If civilization is wiped out in a nuclear war between East and West, it is quite likely that Hegel will be among the few authors to survive the holocaust. His writings are currently being studied in places as far apart as Ghana and Cuba. He is part of the curriculum in Samarkand, and Mao Tse-tung has seen to it that Chinese schoolboys are imbued with a proper respect for the official philosopher of Prussian conservatism. There are bearded sages in Central Asia for whom he has taken the place of Aristotle (the only other philosopher to have come to their notice). Africans who study in Paris cannot fail to return with potted fragments of Hegel in their mental baggage, though they may think of themselves as followers of Marx or Sartre. All in all, Hegel has made good. The only considerable area of contemporary civilization where he remains taboo is the Anglo-American academic world.

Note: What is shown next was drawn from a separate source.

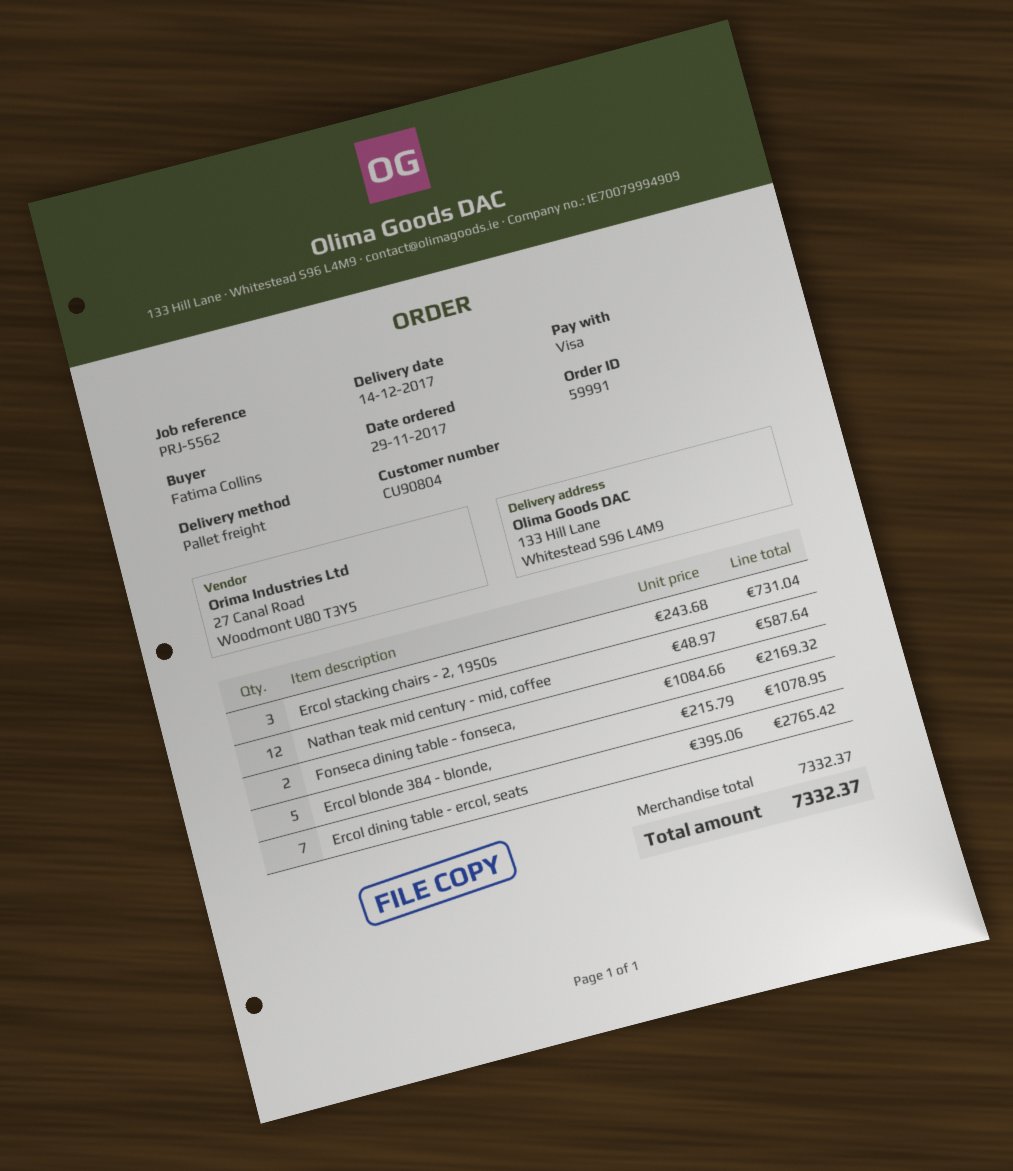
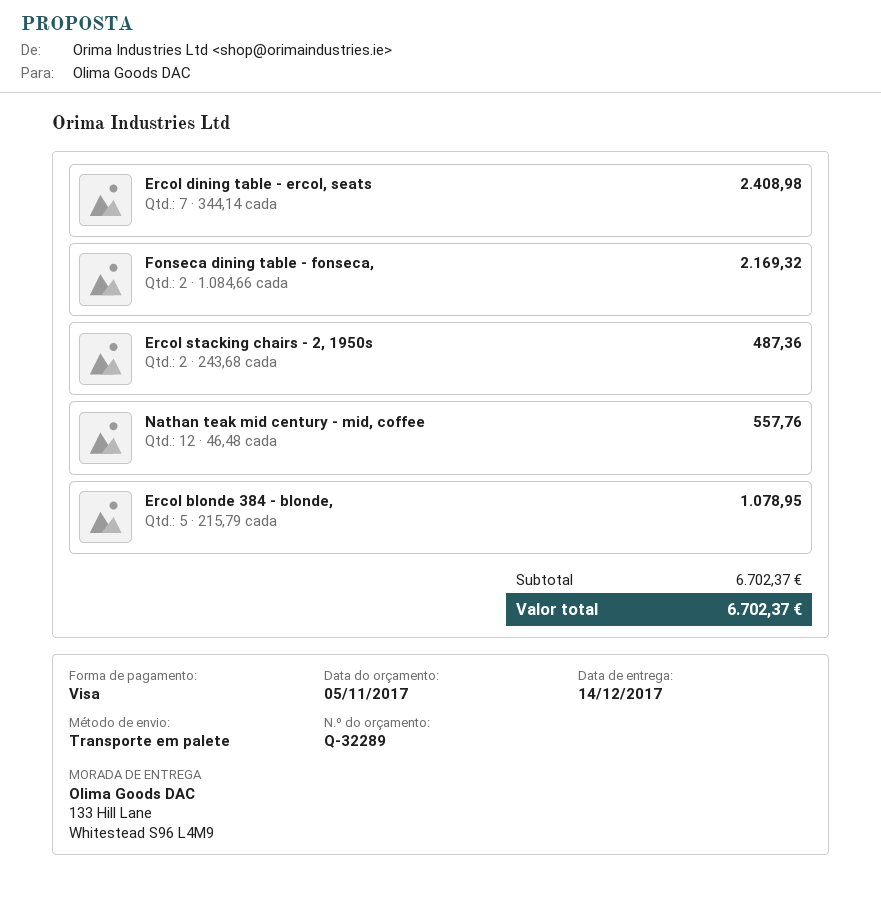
Ercol stacking chairs - 2, 1950s: 3 x 243.68 = 731.04 -> 2 x 243.68 = 487.36
Nathan teak mid century - mid, coffee: 12 x 48.97 = 587.64 -> 12 x 46.48 = 557.76
Ercol dining table - ercol, seats: 7 x 395.06 = 2765.42 -> 7 x 344.14 = 2408.98
subtotal: 7332.37 -> 6702.37
total: 7332.37 -> 6702.37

The appearance of a critical commentary on Hegel by Professor Walter Kaufmann provides a welcome opportunity for examining some of the reasons for this cultural lag. The most important of them is obvious. As Sidney Hook observed in a recent Encounter article, the Anglo-American school of philosophy has been hard at work since the First World War trying to make people forget its own previous indebtedness to Hegel.